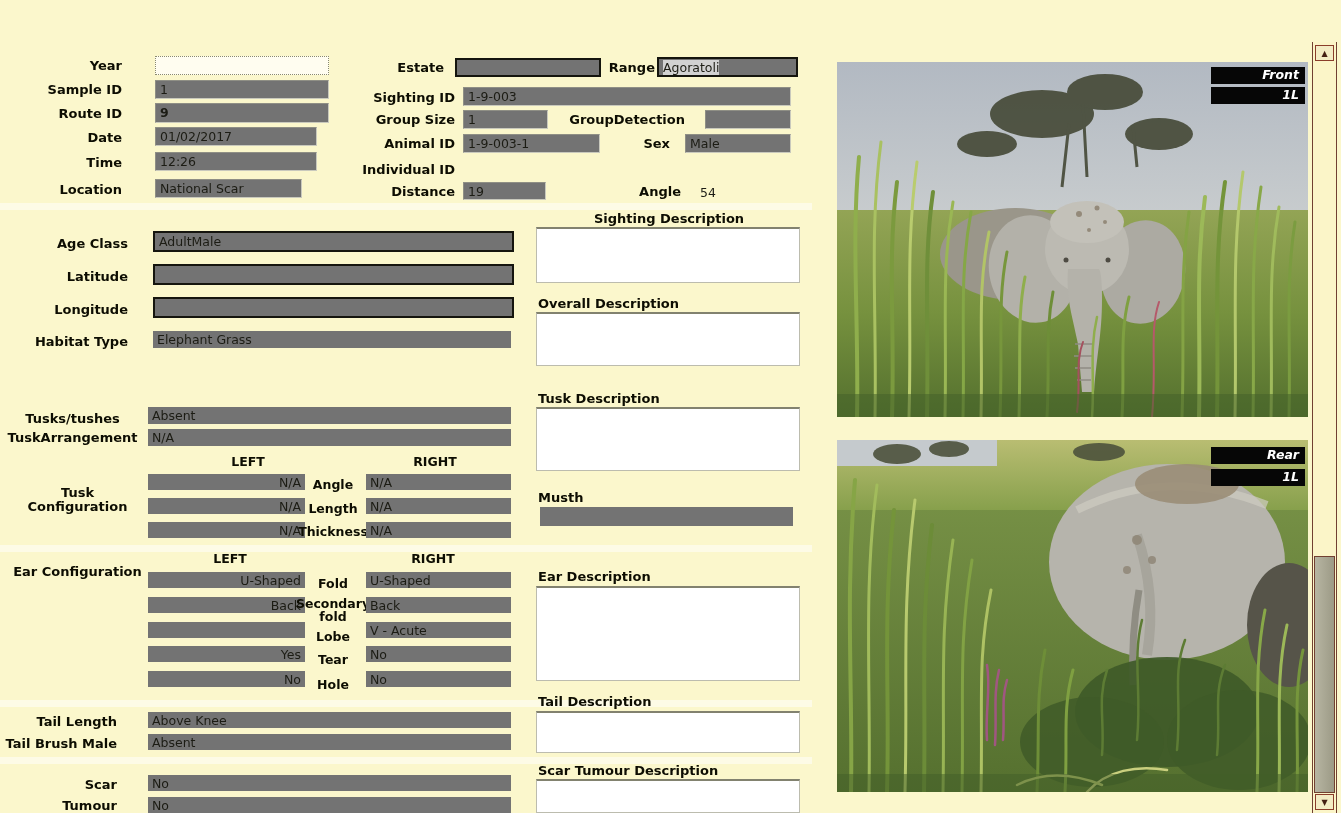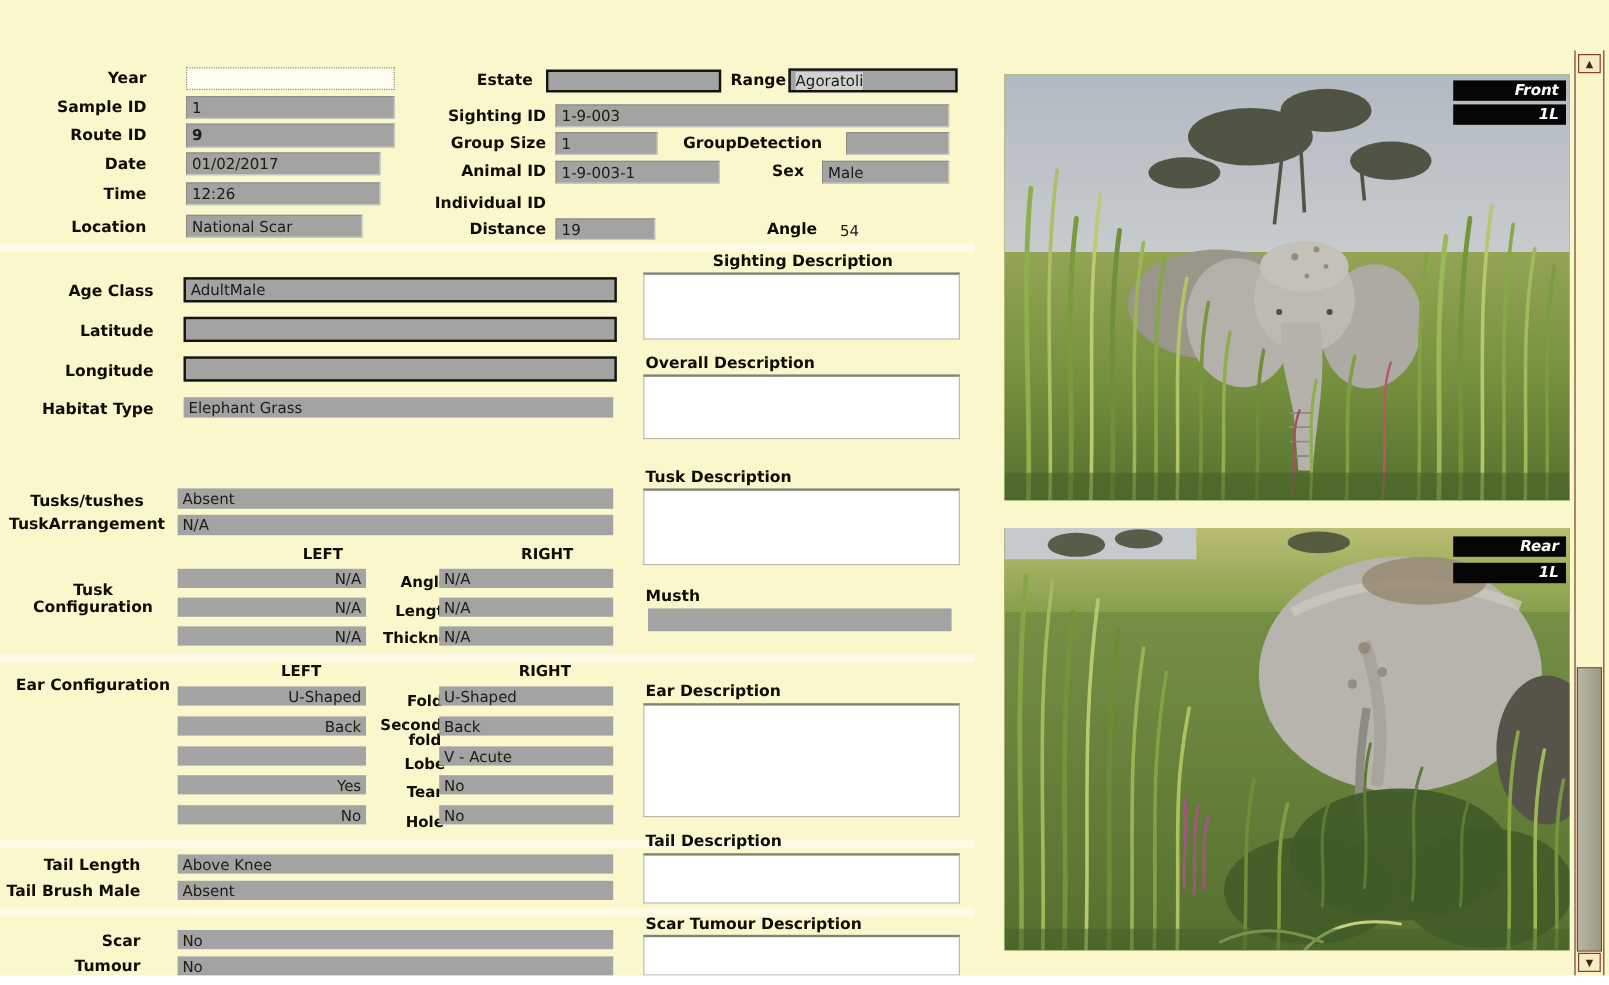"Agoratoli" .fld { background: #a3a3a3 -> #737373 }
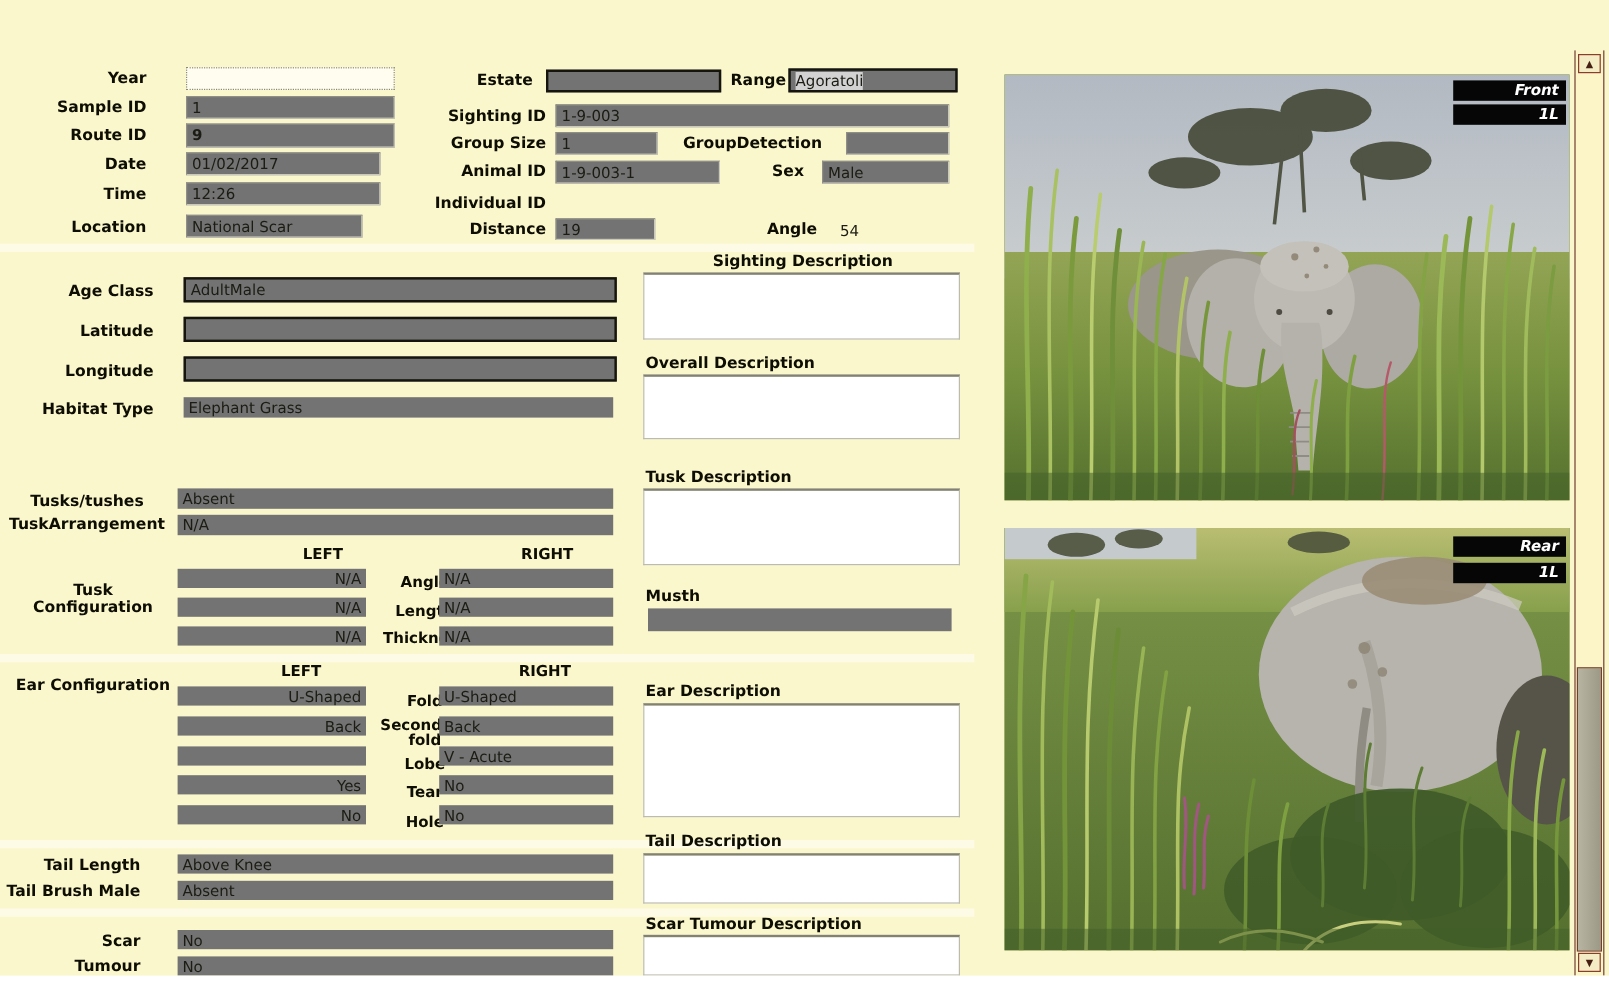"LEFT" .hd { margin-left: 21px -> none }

═══

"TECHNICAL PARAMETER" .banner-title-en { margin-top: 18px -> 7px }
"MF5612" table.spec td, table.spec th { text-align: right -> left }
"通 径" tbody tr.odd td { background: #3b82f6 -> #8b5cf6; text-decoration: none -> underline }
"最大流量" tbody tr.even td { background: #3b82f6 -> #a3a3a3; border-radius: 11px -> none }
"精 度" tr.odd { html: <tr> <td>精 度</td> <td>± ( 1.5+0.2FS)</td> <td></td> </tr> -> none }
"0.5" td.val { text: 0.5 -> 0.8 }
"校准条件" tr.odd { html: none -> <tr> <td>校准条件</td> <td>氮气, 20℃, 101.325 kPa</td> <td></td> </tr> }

═══

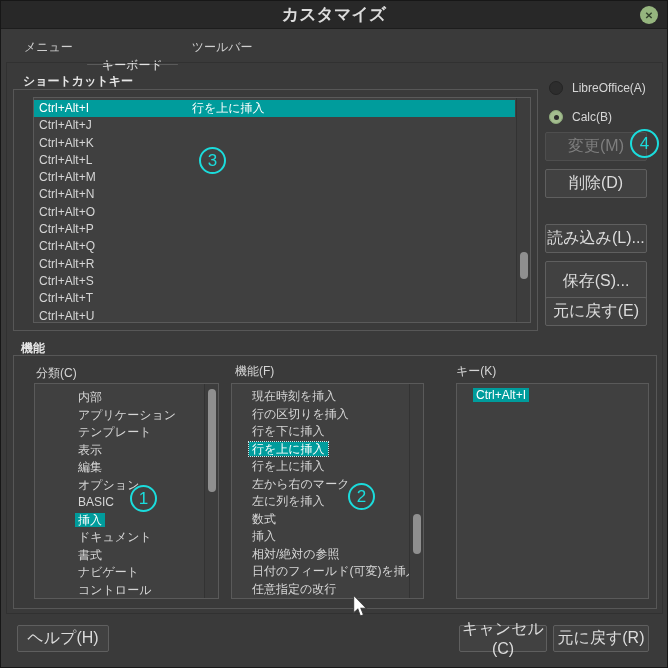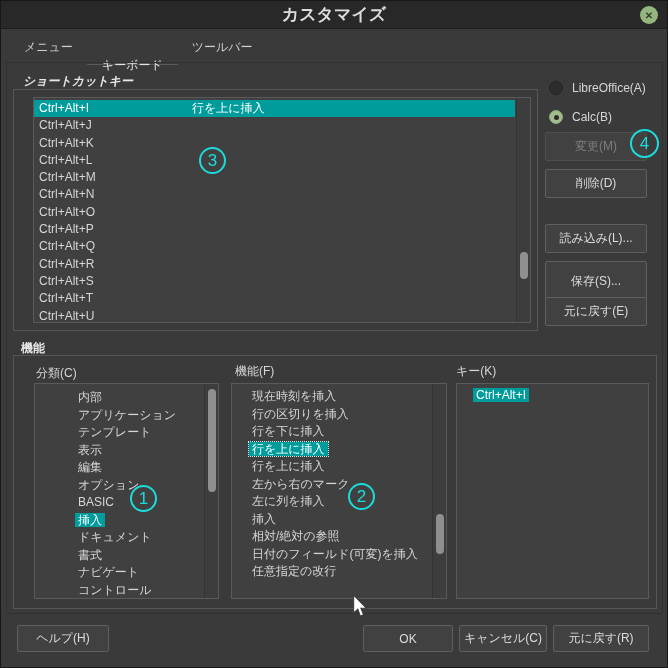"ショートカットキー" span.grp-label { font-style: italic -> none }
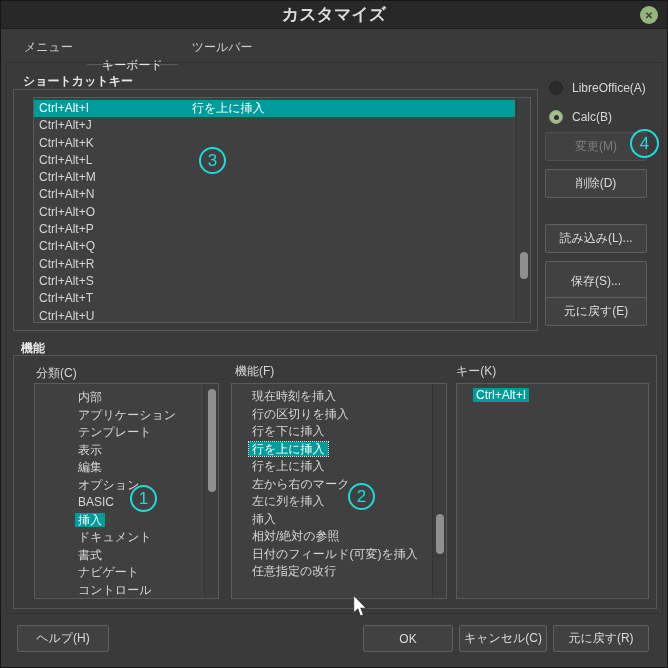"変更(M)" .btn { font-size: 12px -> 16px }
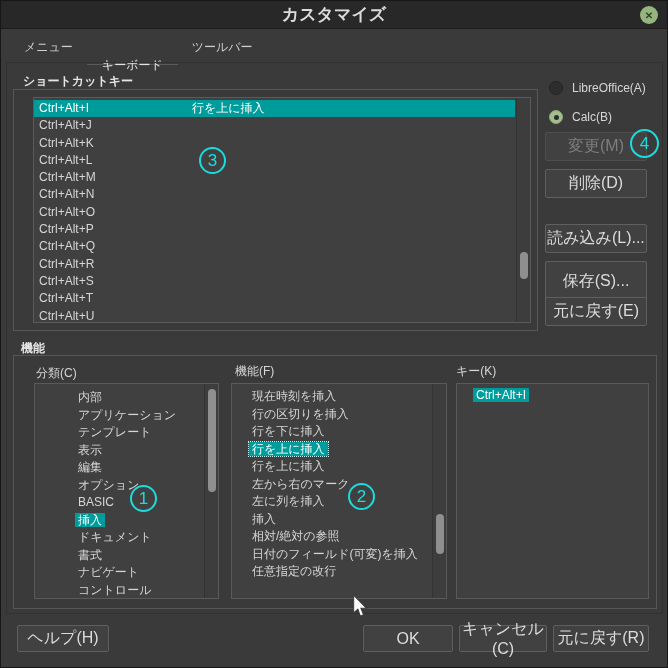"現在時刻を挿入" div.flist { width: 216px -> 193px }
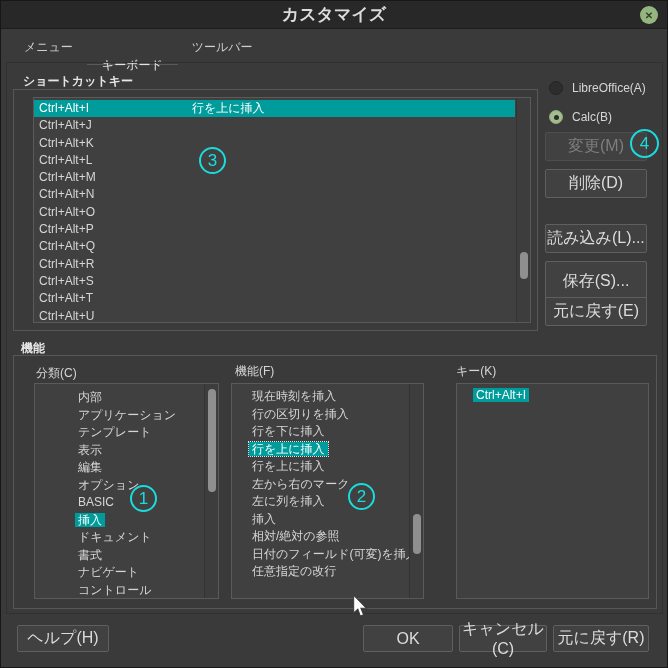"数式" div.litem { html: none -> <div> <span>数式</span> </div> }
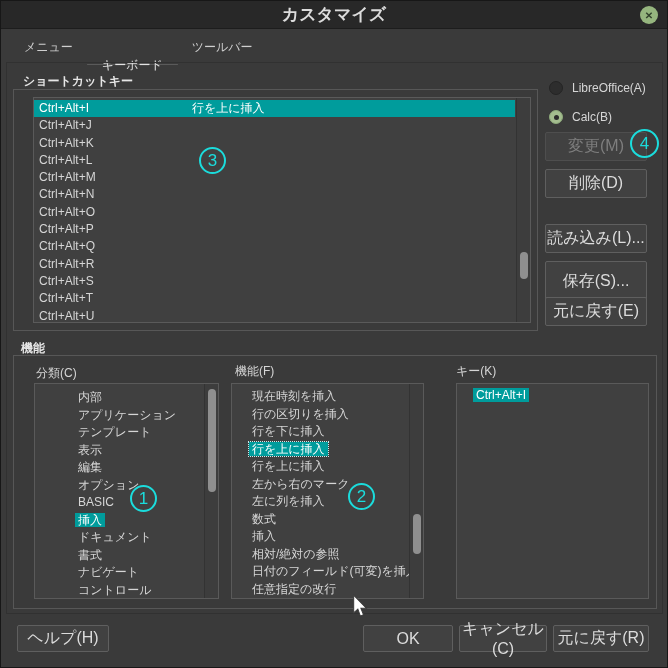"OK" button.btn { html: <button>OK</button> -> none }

═══

Exercise aim: Where the data above reaches the line holding "html: <tr> <td>精", begin printing, and stop after the line holding "none -> <tr>". Each line must be reproduced exactly, with nothing else added.

Reply to the exercise:
"精 度" tr.odd { html: <tr> <td>精 度</td> <td>± ( 1.5+0.2FS)</td> <td></td> </tr> -> none }
"0.5" td.val { text: 0.5 -> 0.8 }
"校准条件" tr.odd { html: none -> <tr> <td>校准条件</td> <td>氮气, 20℃, 101.325 kPa</td> <td></td> </tr> }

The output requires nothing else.